The Seoul High Court Civil Division 15-2 (High Court Judges Shin Yong-ho, Lee Byung-hee and Kim Sang-woo) on the 22nd dismissed the plaintiffs' appeal and upheld the first-instance ruling in a damages suit filed by eight Samcheong reeducation camp victims, including a person surnamed Kang, against the state. The first-instance court ordered the state to pay a total of about 136 million won, with awards ranging from 1.6 million won to 51.8 million won per victim, depending on individual circumstances.
On appeal, issues such as the calculation of compensation and the starting point for delay damages were addressed. The plaintiffs' attorney said after the ruling, "We argued in the appellate court to move up the starting point for delay damages to increase the amount, but everything was dismissed."
Kang and others filed a damages suit against the state in 2011 with MINBYUN-Lawyers for a Democratic Society, saying they suffered human rights violations while confined in the Samcheong reeducation camps under the pretext of moral reformation education and compulsory labor service.
The Samcheong reeducation camp case refers to the Chun Doo-hwan administration in the 1980s establishing Samcheong reeducation camps within military units under Martial Law Proclamation No. 13 and confining about 40,000 people. Of these, more than 7,500 classified as having a risk of recidivism were subjected to protective custody for up to 40 months under the addendum to the Social Protection Act. Detainees were kept on military bases and forced to perform labor service and moral reformation education, during which they suffered human rights abuses including assault and forced labor.

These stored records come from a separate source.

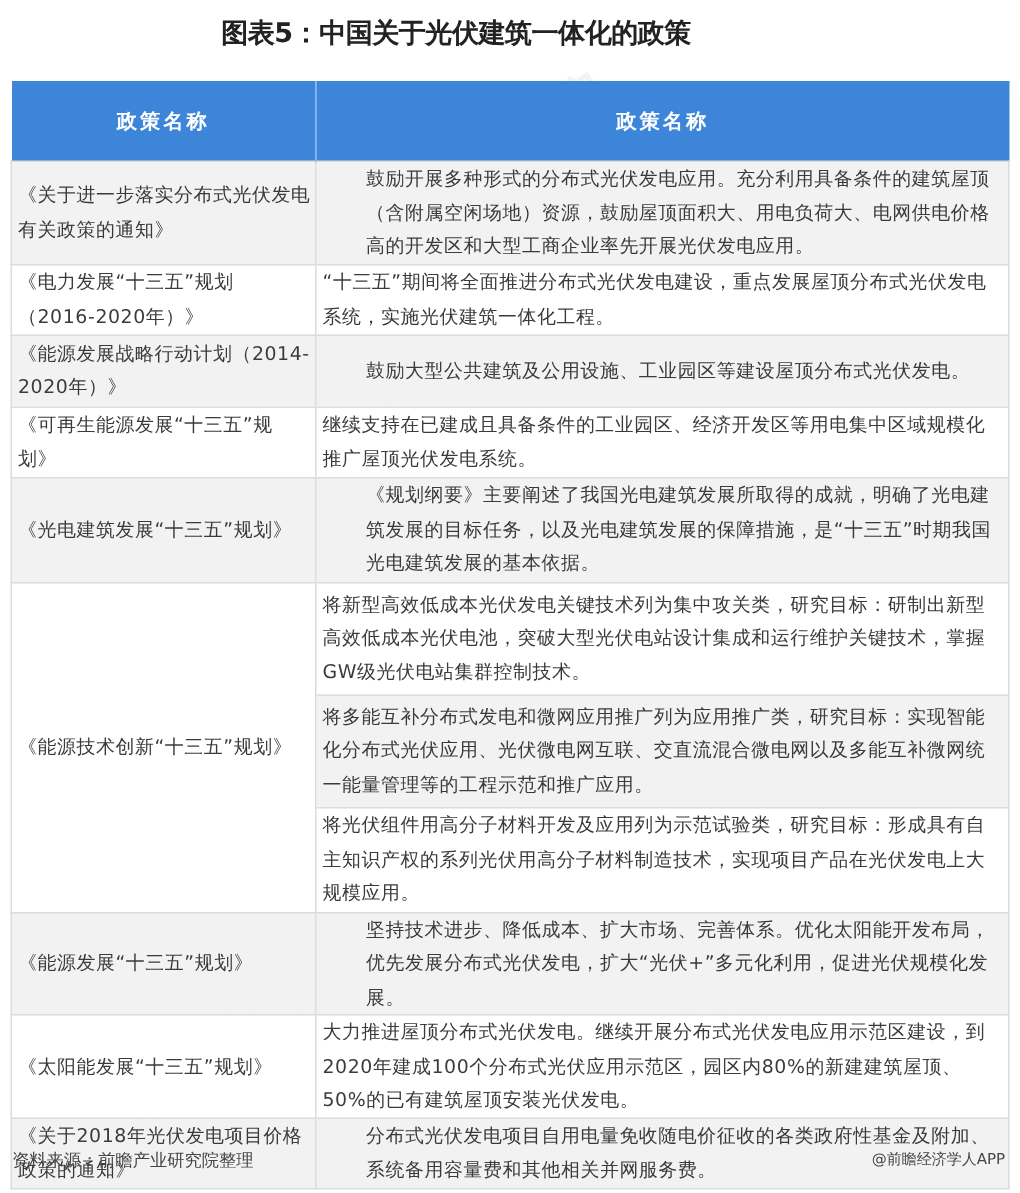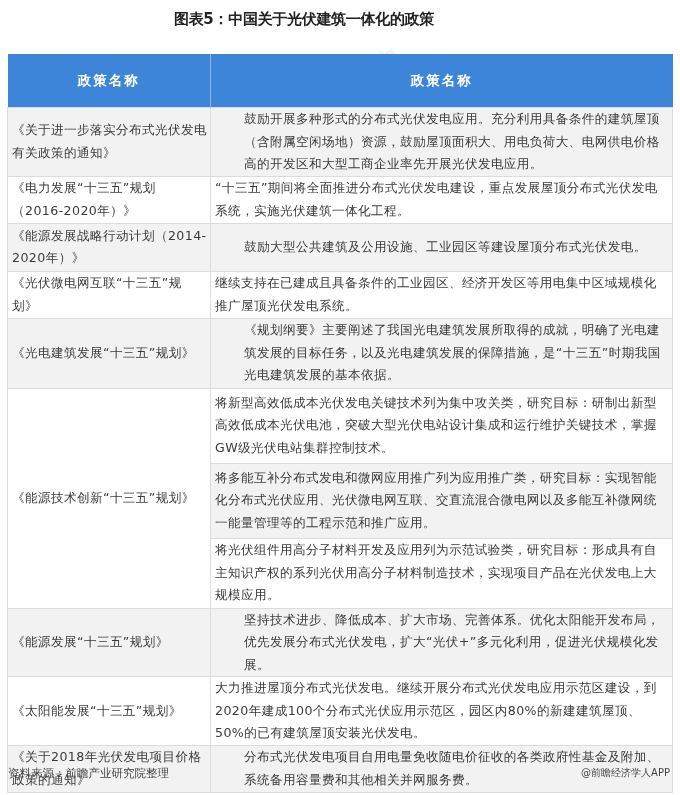--- a/index.html
+++ b/index.html
@@ -1,19 +1,19 @@
 <!DOCTYPE html>
 <html><head>
 <meta charset="utf-8">
 <style>
   html, body { margin: 0; padding: 0; background: #ffffff; }
   body { width: 680px; height: 795px; position: relative; overflow: hidden;
          font-family: "DejaVu Sans", "Liberation Sans", sans-serif; color: #333; }
   .title { position: absolute; top: 10px; left: 0; width: 608px; text-align: center;
-           font-size: 15px; font-weight: bold; color: #222; letter-spacing: -0.3px; }
+           font-size: 18px; font-weight: bold; color: #222; letter-spacing: -0.3px; }
   table.policy { position: absolute; top: 54px; left: 7px; width: 665px;
                  border-collapse: collapse; table-layout: fixed; }
   table.policy th { background: #3d85d8; color: #fff; font-weight: bold; font-size: 13.5px;
                     height: 21px; padding: 16px; text-align: center; letter-spacing: 2px;
                     border-right: 1px solid #8fb6e6; }
   table.policy th:last-child { border-right: none; }
   table.policy td { font-size: 12.6px; line-height: 22.5px; vertical-align: middle;
                     border: 1px solid #dcdcdc; color: #3a3a3a; padding: 0 3px 0 4px; letter-spacing: 0.4px; }
   table.policy td.name { padding-left: 4px; }
   tr.gray td { background: #f2f2f2; padding-left: 33px; }
@@ -53,21 +53,21 @@
     </tr>
     <tr class="white" style="height:47px">
       <td class="name">《电力发展“十三五”规划（2016-2020年）》</td>
       <td>“十三五”期间将全面推进分布式光伏发电建设，重点发展屋顶分布式光伏发电系统，实施光伏建筑一体化工程。</td>
     </tr>
     <tr class="gray" style="height:48px">
       <td class="name">《能源发展战略行动计划（2014-2020年）》</td>
       <td>鼓励大型公共建筑及公用设施、工业园区等建设屋顶分布式光伏发电。</td>
     </tr>
     <tr class="white" style="height:47px">
-      <td class="name">《光伏微电网互联“十三五”规划》</td>
+      <td class="name">《可再生能源发展“十三五”规划》</td>
       <td>继续支持在已建成且具备条件的工业园区、经济开发区等用电集中区域规模化推广屋顶光伏发电系统。</td>
     </tr>
     <tr class="gray" style="height:70px">
       <td class="name">《光电建筑发展“十三五”规划》</td>
       <td>《规划纲要》主要阐述了我国光电建筑发展所取得的成就，明确了光电建筑发展的目标任务，以及光电建筑发展的保障措施，是“十三五”时期我国光电建筑发展的基本依据。</td>
     </tr>
     <tr style="height:75px">
       <td class="name white" rowspan="3">《能源技术创新“十三五”规划》</td>
       <td class="white">将新型高效低成本光伏发电关键技术列为集中攻关类，研究目标：研制出新型高效低成本光伏电池，突破大型光伏电站设计集成和运行维护关键技术，掌握GW级光伏电站集群控制技术。</td>
     </tr>

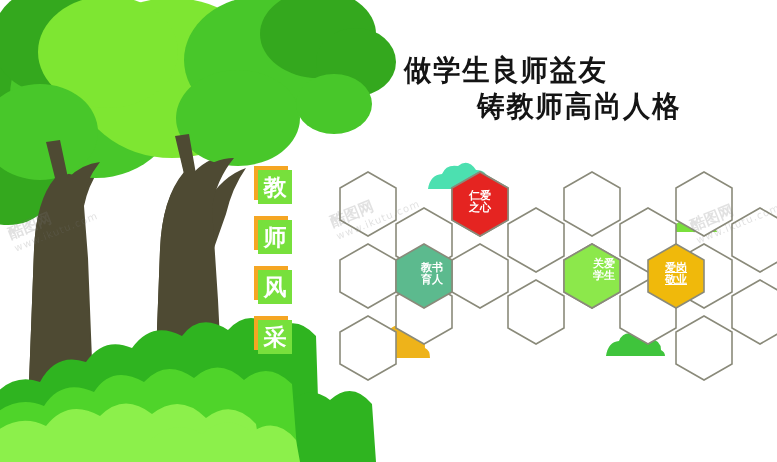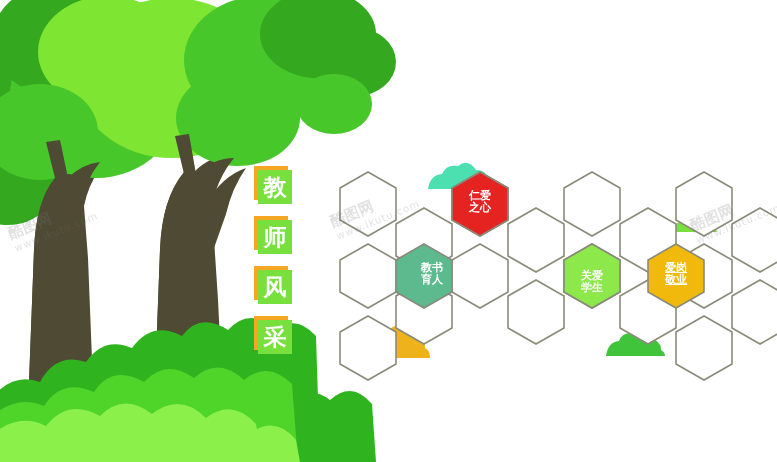--- a/index.html
+++ b/index.html
@@ -261,30 +261,34 @@
 
     
     <div class="hex-label" style="left:457px;top:190px;">
       <span>仁爱</span><br>
       <span>之心</span>
     </div>
     <div class="hex-label" style="left:409px;top:262px;">
       <span>教书</span><br>
       <span>育人</span>
     </div>
-    <div class="hex-label" style="left:569px;top:270px;">
+    <div class="hex-label" style="left:569px;top:258px;text-align:right;">
       <span>关爱</span><br>
       <span>学生</span>
     </div>
     <div class="hex-label" style="left:653px;top:262px;text-decoration:underline;">
       <span>爱岗</span><br>
       <span>敬业</span>
     </div>
   </div>
 
+  <div id="title-block">
+    <div class="title-line l1">做学生良师益友</div>
+    <div class="title-line l2">铸教师高尚人格</div>
+  </div>
 
   <div id="vertical-label">
     <div class="vchip">
       <div class="shadow"></div>
       <div class="face">
         <span>教</span>
       </div>
     </div>
     <div class="vchip">
       <div class="shadow"></div>

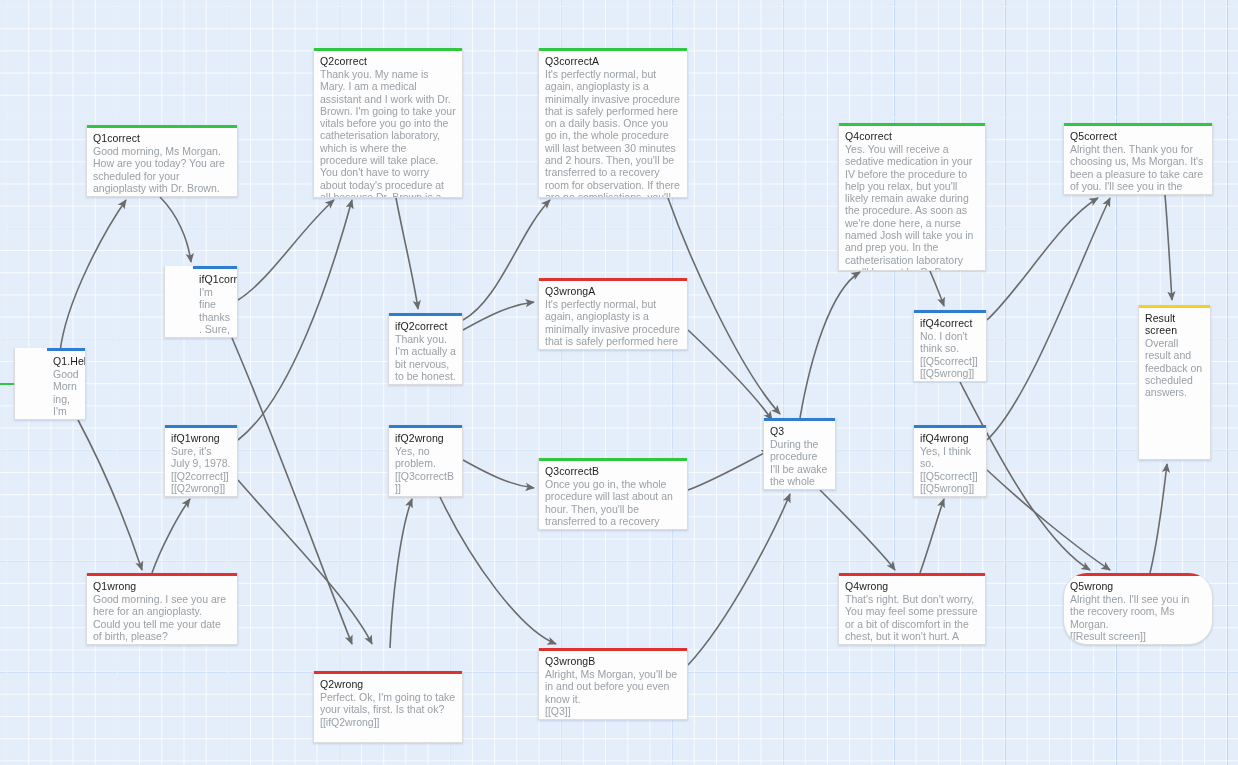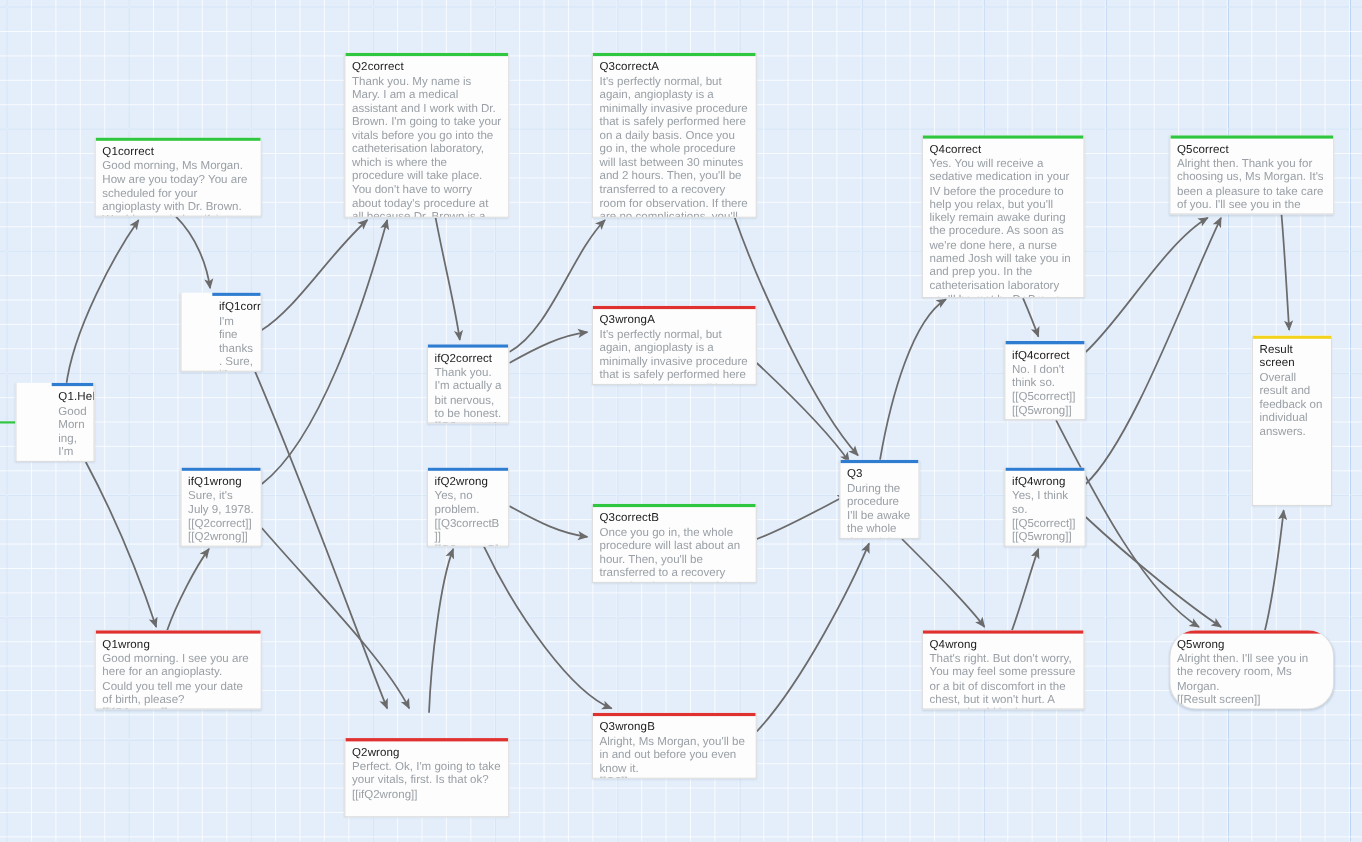--- a/index.html
+++ b/index.html
@@ -179,21 +179,21 @@
           <div class="body">It's perfectly normal, but again, angioplasty is a minimally invasive procedure that is safely performed here on a daily basis. You'll be in and out before you even know it.</div>
         </div>
       </div>
       <div class="node" style="left: 538px; top: 458px; width: 150px; height: 72px;">
         <span class="bar" style="background: rgb(47, 199, 63);"></span>
         <div class="inner">
           <div class="title">Q3correctB</div>
           <div class="body">Once you go in, the whole procedure will last about an hour. Then, you'll be transferred to a recovery room for observation. If there are no complications, you'll</div>
         </div>
       </div>
-      <div class="node" style="left: 538px; top: 648px; width: 150px; height: 60px;">
+      <div class="node" style="left: 538px; top: 648px; width: 150px; height: 72px;">
         <span class="bar" style="background: rgb(224, 49, 49);"></span>
         <div class="inner">
           <div class="title">Q3wrongB</div>
           <div class="body">Alright, Ms Morgan, you'll be in and out before you even know it.
 [[Q3]]</div>
         </div>
       </div>
       <div class="node" style="left: 763px; top: 418px; width: 73px; height: 72px;">
         <span class="bar" style="background: rgb(47, 125, 209);"></span>
         <div class="inner">
@@ -245,17 +245,17 @@
         <div class="inner">
           <div class="title">Q5wrong</div>
           <div class="body">Alright then. I'll see you in the recovery room, Ms Morgan.
 [[Result screen]]</div>
         </div>
       </div>
       <div class="node" style="left: 1138px; top: 305px; width: 73px; height: 155px;">
         <span class="bar" style="background: rgb(242, 210, 26);"></span>
         <div class="inner">
           <div class="title">Result screen</div>
-          <div class="body">Overall result and feedback on individual answers.</div>
+          <div class="body">Overall result and feedback on scheduled answers.</div>
         </div>
       </div>
     </div>
 </div>
 
 </body></html>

In the past, even when Samcheong reeducation camp victims sued the state, there were cases where liability for compensation was not recognized on the grounds that the statute of limitations had expired. However, after the Constitutional Court in 2018 found it unconstitutional in effect to uniformly apply the statute of limitations to victims of past state abuses, victims' claims for government compensation have continued.